Ultra-Fast Neural Video Compression¶

Conference: CVPR 2026
arXiv: 2606.04410
Code: https://github.com/microsoft/DCVC (Available)
Area: Model Compression / Neural Video Coding
Keywords: Neural video coding, chunk coding, frame-specific decoder, entropy coding acceleration, rate-distortion-complexity trade-off

TL;DR¶

This paper proposes DCVC-UF, which introduces a "chunk coding" paradigm that encodes multiple frames into a single compact latent and decodes them back in parallel. By completely removing frame-by-frame motion estimation and utilizing frame-specific decoders and single-step entropy decoding, it achieves 371 encoding / 274 decoding FPS at 1080p on a 4090 GPU, while saving 42.2% bitrate compared to VTM(LD), advancing the SOTA in the rate-distortion-complexity trade-off for neural video coding.

Background & Motivation¶

Background: Neural video codecs (NVC) have achieved compression rates surpassing traditional standards like H.266/VTM. The DCVC series, which implicitly models inter-frame temporal correlation through feature propagation in latent space, has become the SOTA. To match the 33.8% bitrate gain of hierarchical-B coding in traditional codecs, recent NVCs have also adopted bidirectional reference hierarchical structures.

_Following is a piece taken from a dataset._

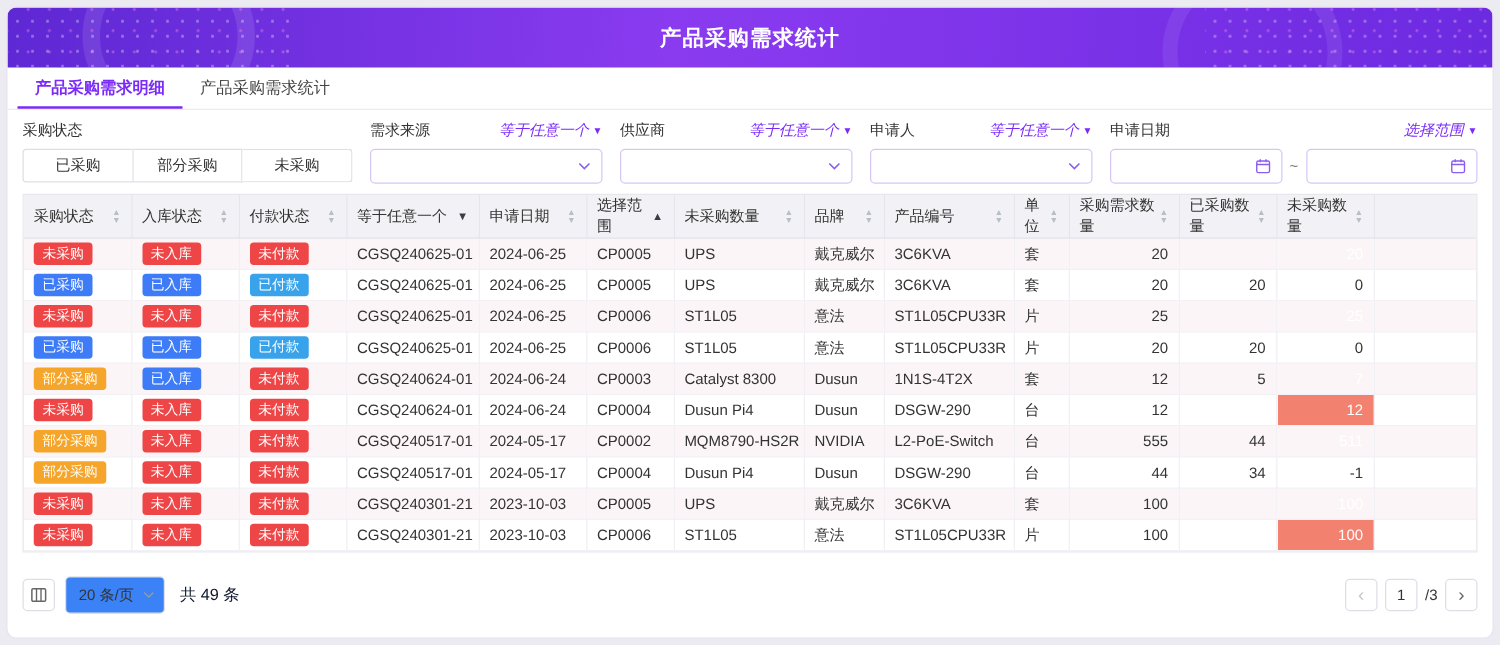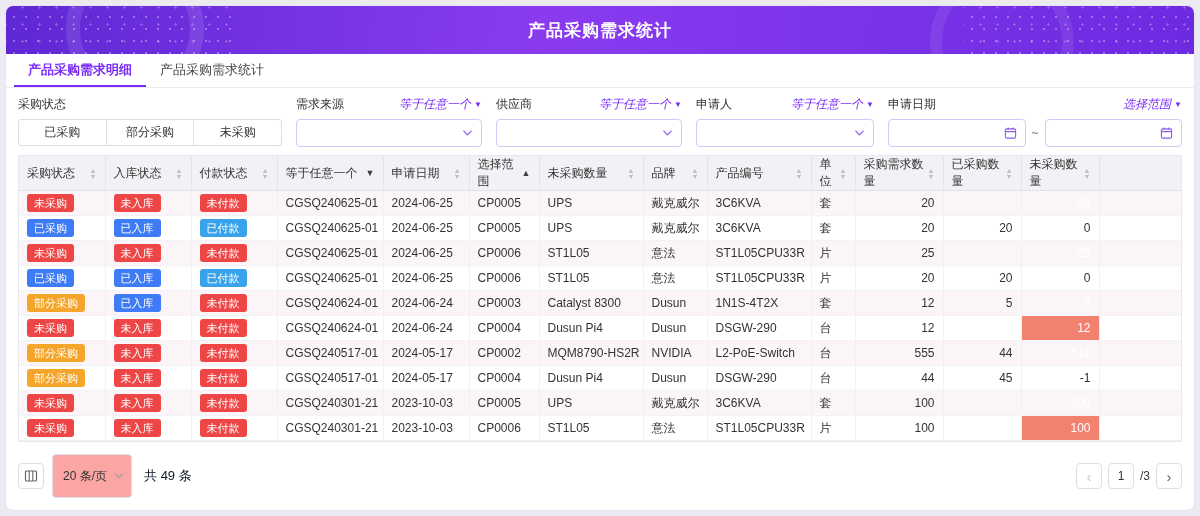"45" td.num { text: 45 -> 34 }
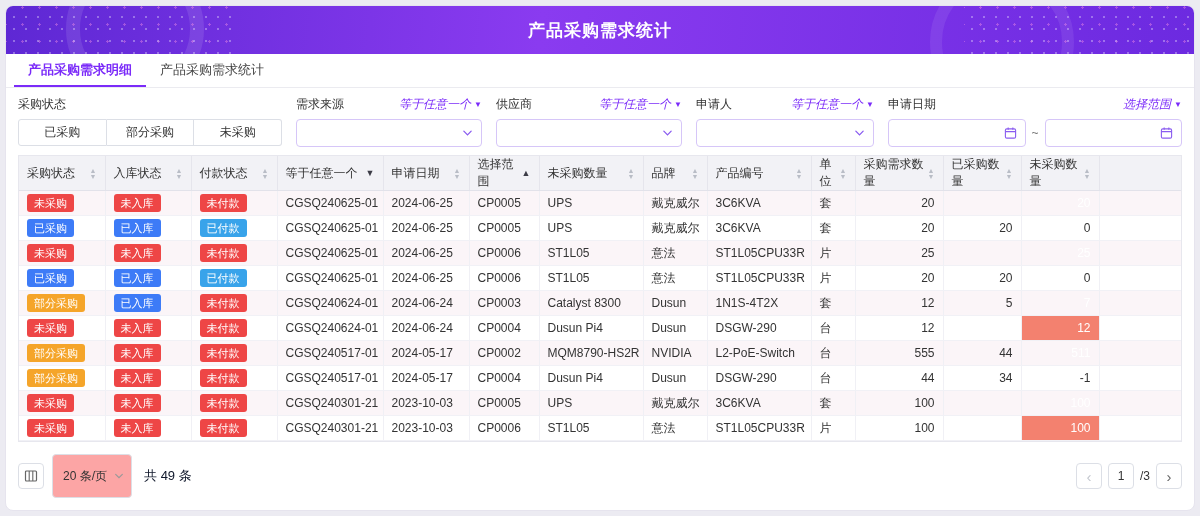"20 条/页" .size-select { background: #fca5a5 -> #3b82f6; height: 44px -> 30px }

Limitations of Prior Work: Although these methods achieve high compression rates, their computational and engineering complexities are too high for rapid deployment. They still rely on frame-by-frame processing: each frame must be aligned with reference frames using explicit motion vectors (MV). Motion vectors can only describe pixel displacement between two frames and fail to capture long-range correlation across multiple frames; MVs must be recomputed whenever the reference frame changes; MVs fail during complex motion or new content, consuming extra bitrate and maximizing system complexity (memory I/O, function calls, CPU-GPU synchronization). Another direction, such as INR or Gaussian Splatting-based online overfitting, offers fast decoding but requires optimizing for each video individually, resulting in encoding FPS as low as \(10^{-3}\).

Key Challenge: The frame-by-frame and explicit motion paradigm tightly couples "compression rate" with "actual throughput." High compression requires complex motion modules, but the resulting operator count, memory movement, and synchronization overheads are precisely the bottlenecks for actual speed. Furthermore, frame-by-frame latent representation causes training costs for long videos to expand linearly with the number of frames, limiting the exploitation of long-range temporal information.

Goal: Remove explicit motion and process multiple frames in parallel chunks to (1) significantly increase codec throughput, (2) model long-range temporal information more efficiently, and (3) simplify the bitstream interaction in entropy coding.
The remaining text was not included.